In 2015, all member countries of the United Nations adopted the 2030 Agenda for Sustainable Development with 17 goals that contribute to peace and prosperity for people and the planet.
Goal number 7 - Clean and Affordable Energy - ensures a focus on access to reliable, sustainable and modern energy sources for all people.
Helexia, through investments in energy transition projects, has contributed to more companies decarbonizing and becoming more competitive by reducing their energy bills, leading the economy towards a more sustainable development.
Helexia projects that use renewable energy and energy efficiency technologies have multiple positive impacts on the environment and people, by reducing greenhouse gas (GHG) emissions, and consequently improving public health by improving air quality.
These projects are typically installed in industrial or urban areas, without impacts on the natural landscape or biodiversity, minimizing the impacts of these technologies on people's lives and their relationships with places.
The indicators used by Helexia in the communication of energy transition projects serve the purpose of informing our stakeholders about the technical, economic and environmental contributions of each project, whether photovoltaic or energy saving.
Taking into account the diversity of our stakeholders, we work, in addition to technical indicators, environmental indicators, with a more informal character, and which can be interpreted more easily by an audience without educational or professional knowledge in the areas of environment, energy, forestry and others.
In order to make the information regarding the Helexia indicators for the energy transition projects in which we invest clear and transparent, we disclose the methodology and calculations used.
Total Installed Photovoltaic Plant Power (kWp)
The power of the installed photovoltaic plant is presented in kilowatt-peak (kWp).
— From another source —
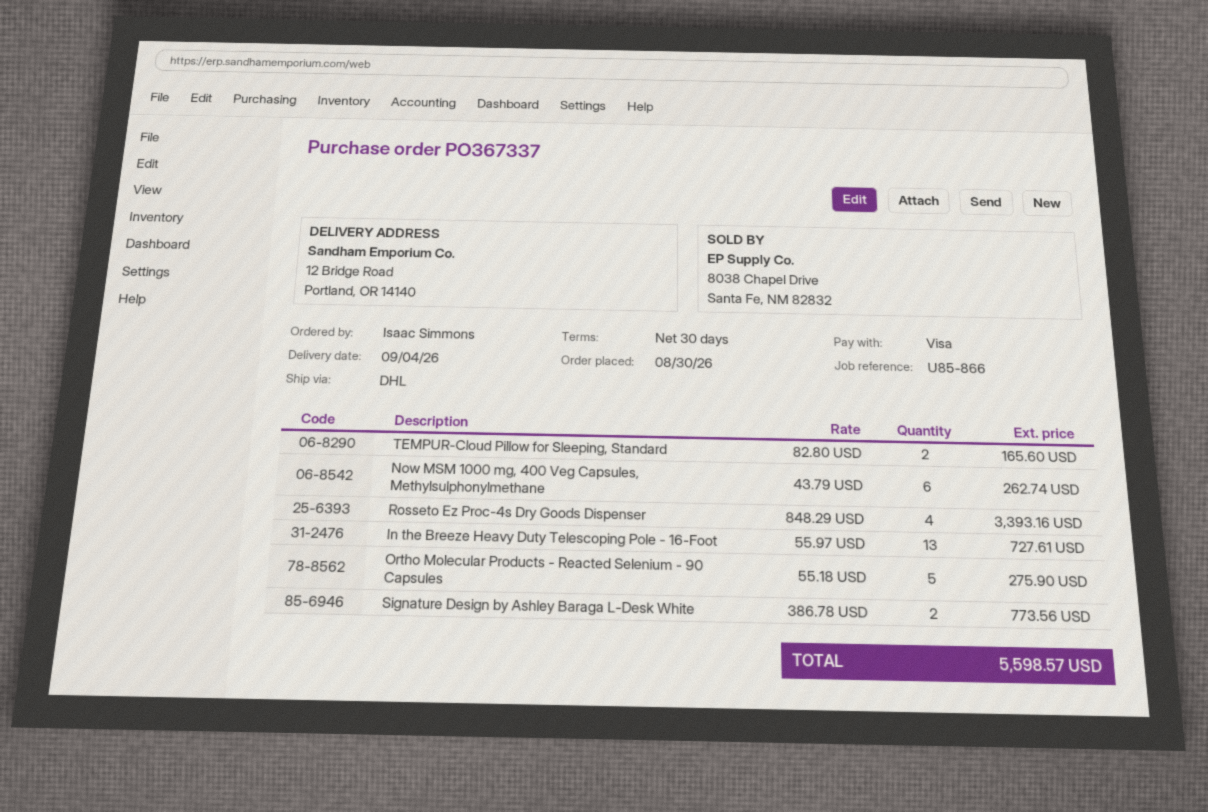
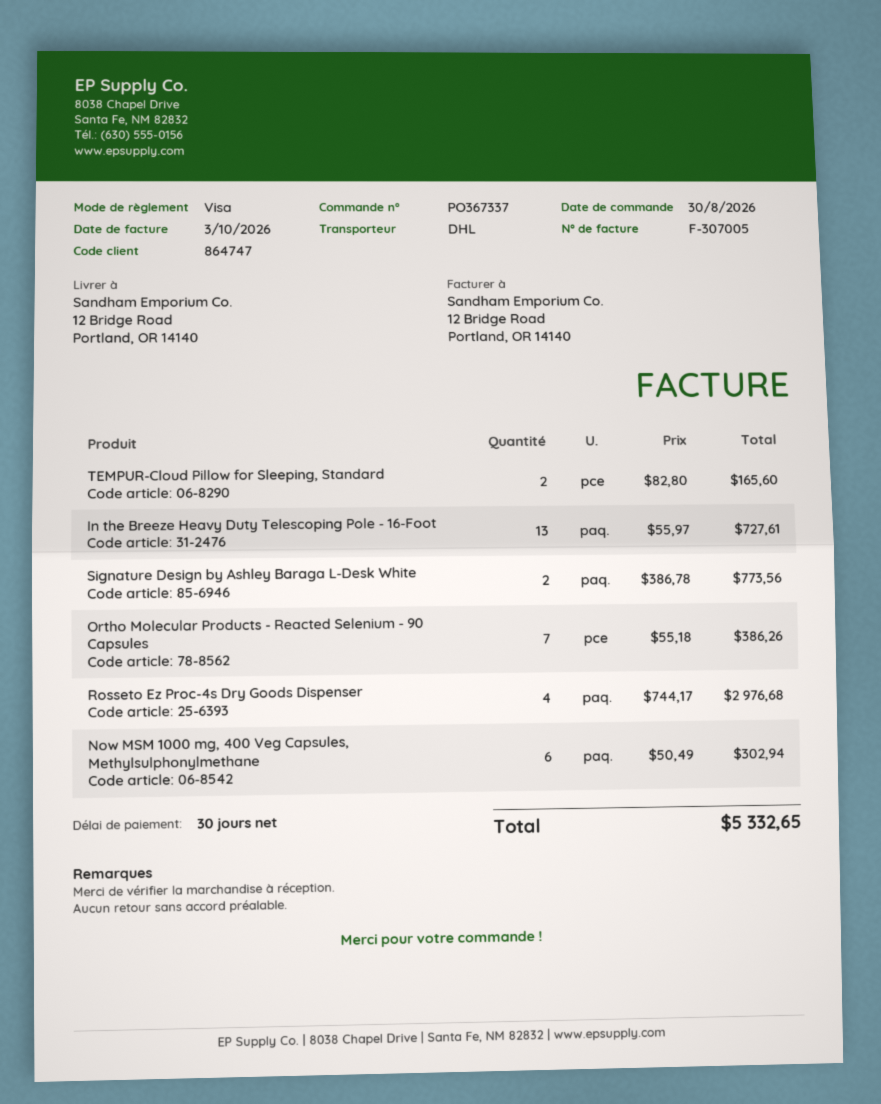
Now MSM 1000 mg, 400 Veg Capsules, Methylsulphonylmethane: 6 x 43.79 = 262.74 -> 6 x 50.49 = 302.94
Rosseto Ez Proc-4s Dry Goods Dispenser: 4 x 848.29 = 3393.16 -> 4 x 744.17 = 2976.68
Ortho Molecular Products - Reacted Selenium - 90 Capsules: 5 x 55.18 = 275.90 -> 7 x 55.18 = 386.26
total: 5598.57 -> 5332.65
This indicator is related to the total power of the set of installed photovoltaic panels that make up the plant. If a PV plant has a set of 3000 panels installed with a power of 330 watts each, the total power of the plant will be 990kWp.
E.g.: Total Power = No. of panels installed X Power (W) of each panel
Estimated Annual Production of the Photovoltaic Plant (MWh)
The annual energy production by a photovoltaic plant is presented in megawatt-hours (MWh).
This indicator is related to the total power of the plant (kWp) and to the Yield - a performance measure based on different factors such as:
Average annual solar irradiation over the last 10 years
Geographical area of the solar plant
Tilt and orientation of the solar panels
Characteristics of the solar panels and other equipment of the photovoltaic plant
E.g.: Annual Energy Production = Yield X Power Plant Power (kWp)
CO2 avoided
The carbon dioxide (CO2) avoided in Helexia's solar projects is calculated through the production of clean energy by a solar PV plant. Thus, when a plant produces solar energy and this electricity is consumed in a building, it means that this building will not use other sources of energy, such as those from fossil fuels, which emit harmful greenhouse gases (GHG) into the atmosphere, including CO2. As described in Order 17313/2008, it is considered that for each kWh of electricity consumed, 0.47 kg of CO2 is emitted.
E.g. CO2 avoided = Energy production (kWh) X 0.47
Units of Trees Planted (Equivalent)
Planting trees in our forests has a very positive impact on the environment by contributing to biodiversity, oxygen production and carbon capture. Trees naturally absorb considerable amounts of carbon dioxide throughout their lives. According to a study by the U.S. Department of Energy (1998) cited by the United States Environmental Protection Agency, an average coniferous tree, 10 years old, in an urban area subject to specific conditions of sowing, planting and transplanting, absorbs about 39Kg of carbon. In our calculation, we divide the tons of CO2 avoided in a photovoltaic project by the average amount of carbon captured by a tree (39Kg) to find the equivalent number of trees planted.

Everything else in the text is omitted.